### Activity
What this exercise needs is every entry restated as written, with no pictures.

• • • • •

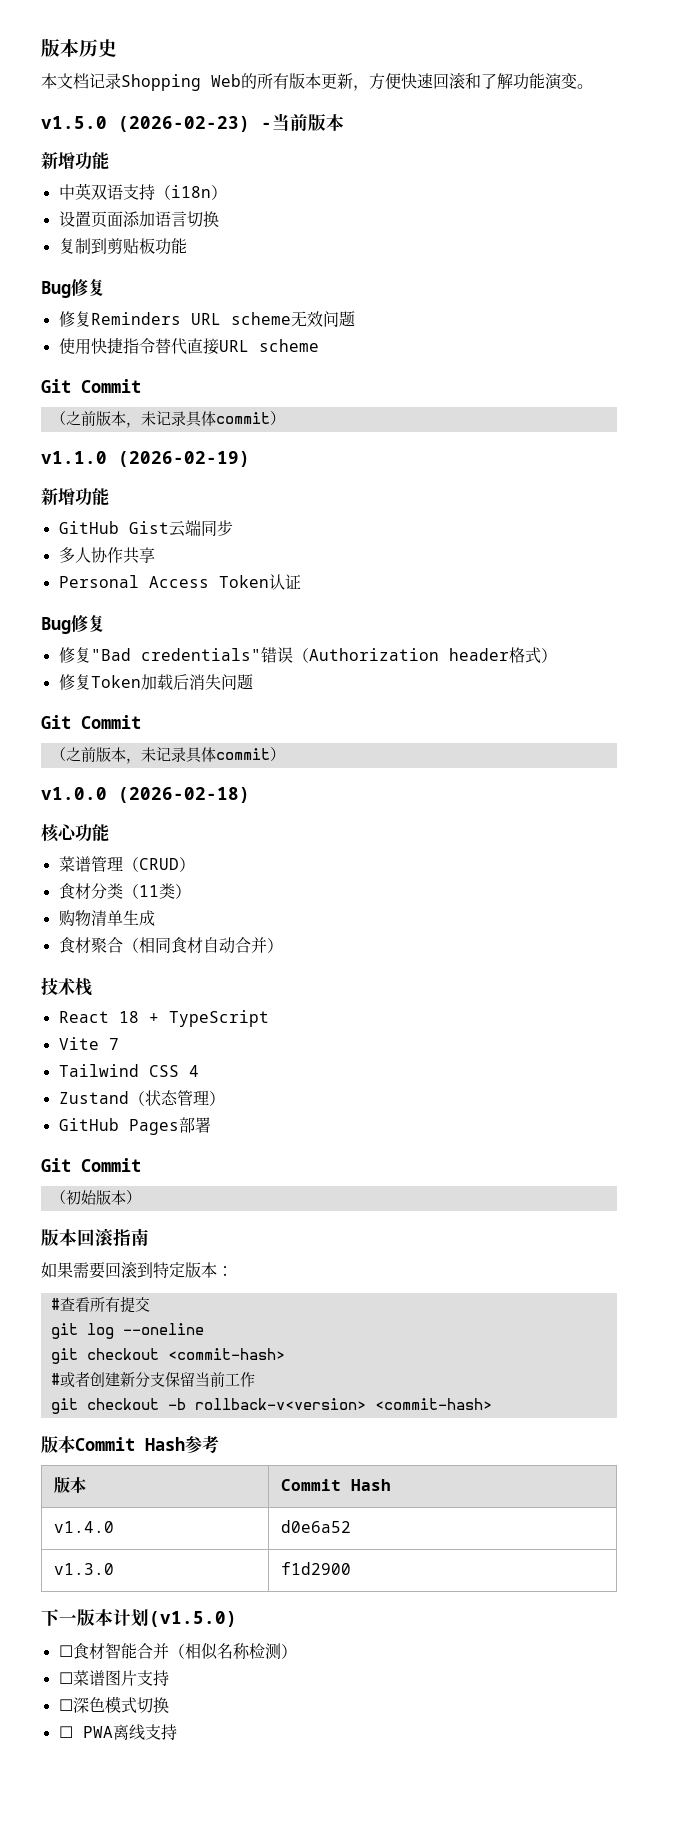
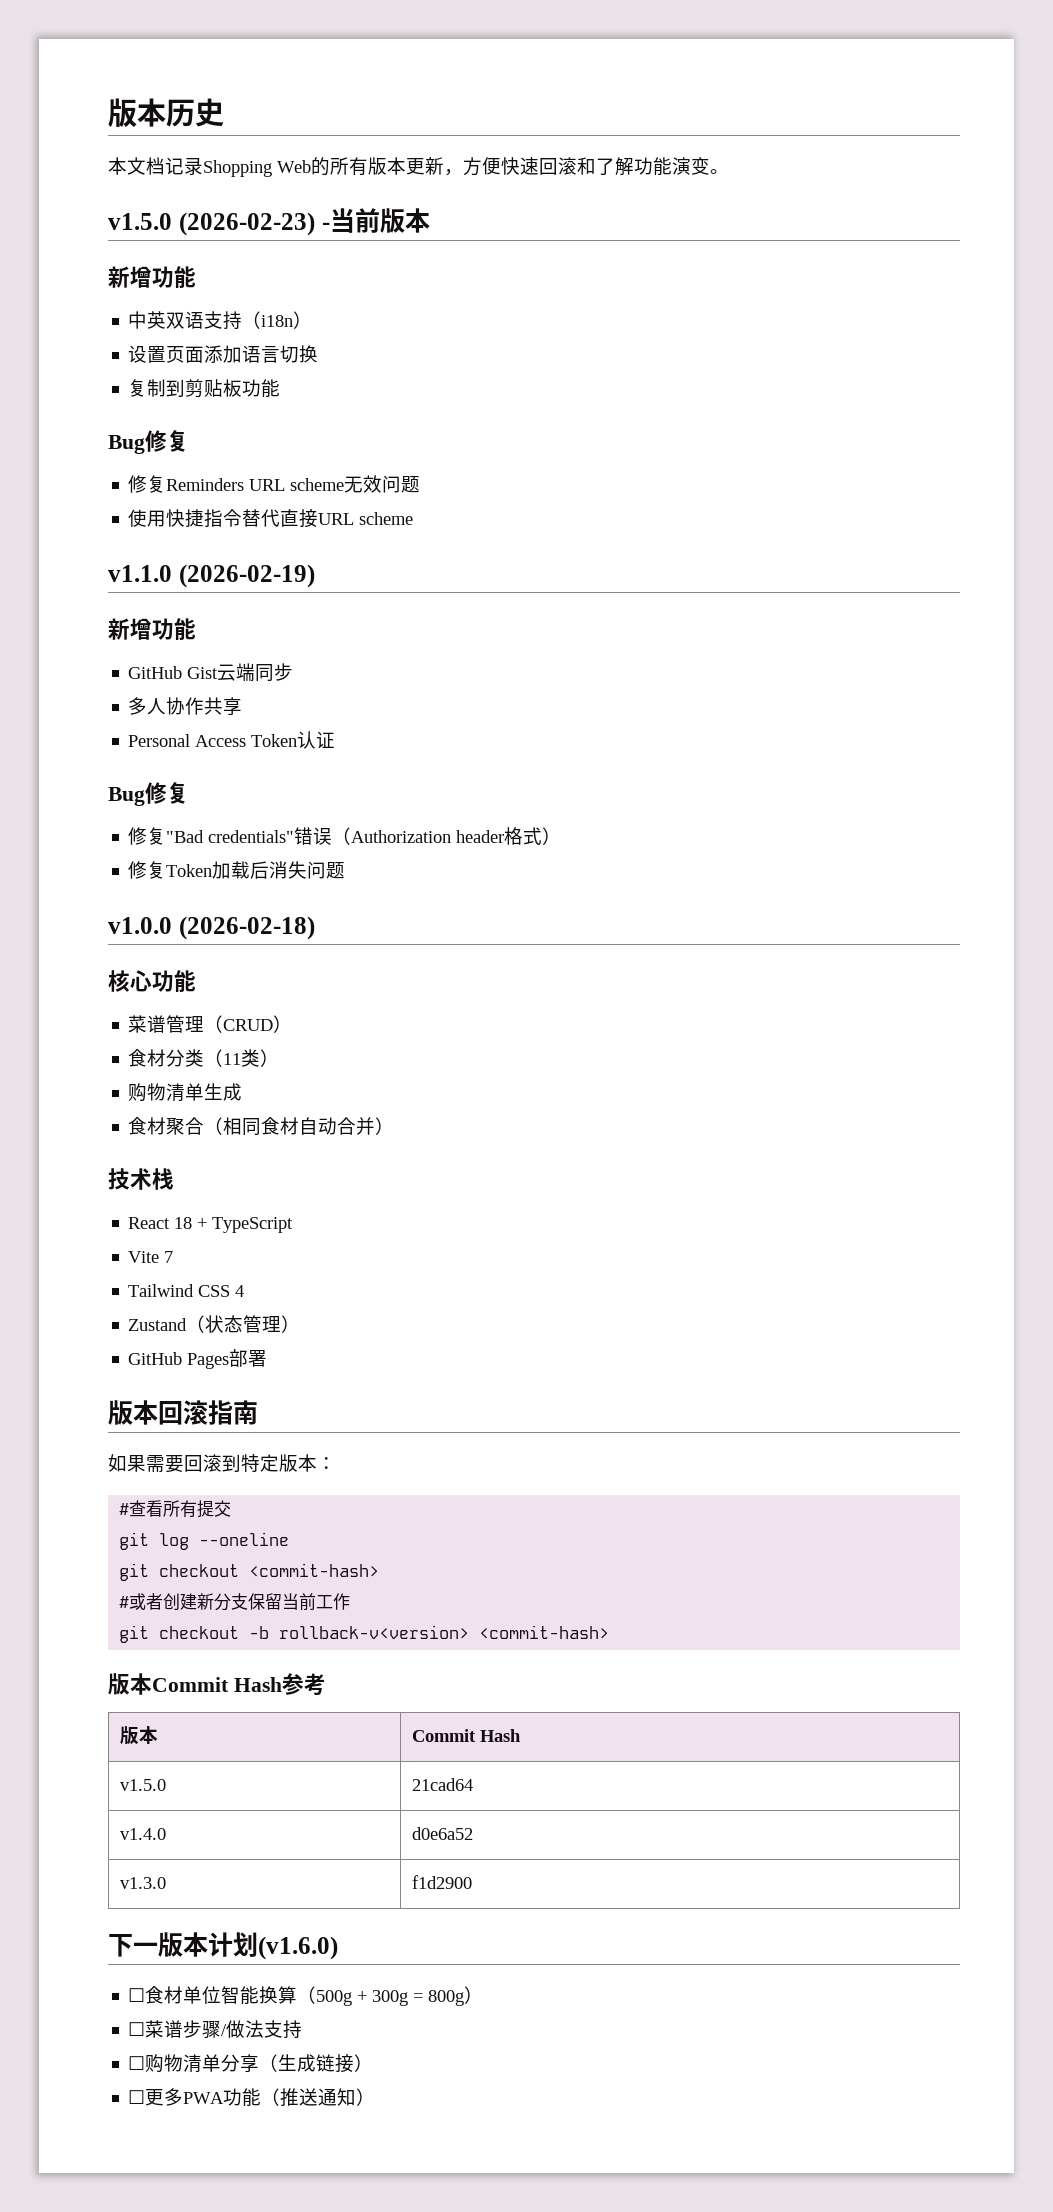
  使用快捷指令替代直接URL scheme
- Git Commit
- （之前版本，未记录具体commit）
  修复Token加载后消失问题
- Git Commit
- （之前版本，未记录具体commit）
  GitHub Pages部署
- Git Commit
- （初始版本）
+ v1.5.0 | 21cad64
- 下一版本计划(v1.5.0)
+ 下一版本计划(v1.6.0)
- ☐食材智能合并（相似名称检测）
+ ☐食材单位智能换算（500g + 300g = 800g）
- ☐菜谱图片支持
+ ☐菜谱步骤/做法支持
- ☐深色模式切换
- ☐ PWA离线支持
+ ☐购物清单分享（生成链接）
+ ☐更多PWA功能（推送通知）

• • • • •

### Reply to the task
  使用快捷指令替代直接URL scheme
- Git Commit
- （之前版本，未记录具体commit）
  修复Token加载后消失问题
- Git Commit
- （之前版本，未记录具体commit）
  GitHub Pages部署
- Git Commit
- （初始版本）
+ v1.5.0 | 21cad64
- 下一版本计划(v1.5.0)
+ 下一版本计划(v1.6.0)
- ☐食材智能合并（相似名称检测）
+ ☐食材单位智能换算（500g + 300g = 800g）
- ☐菜谱图片支持
+ ☐菜谱步骤/做法支持
- ☐深色模式切换
- ☐ PWA离线支持
+ ☐购物清单分享（生成链接）
+ ☐更多PWA功能（推送通知）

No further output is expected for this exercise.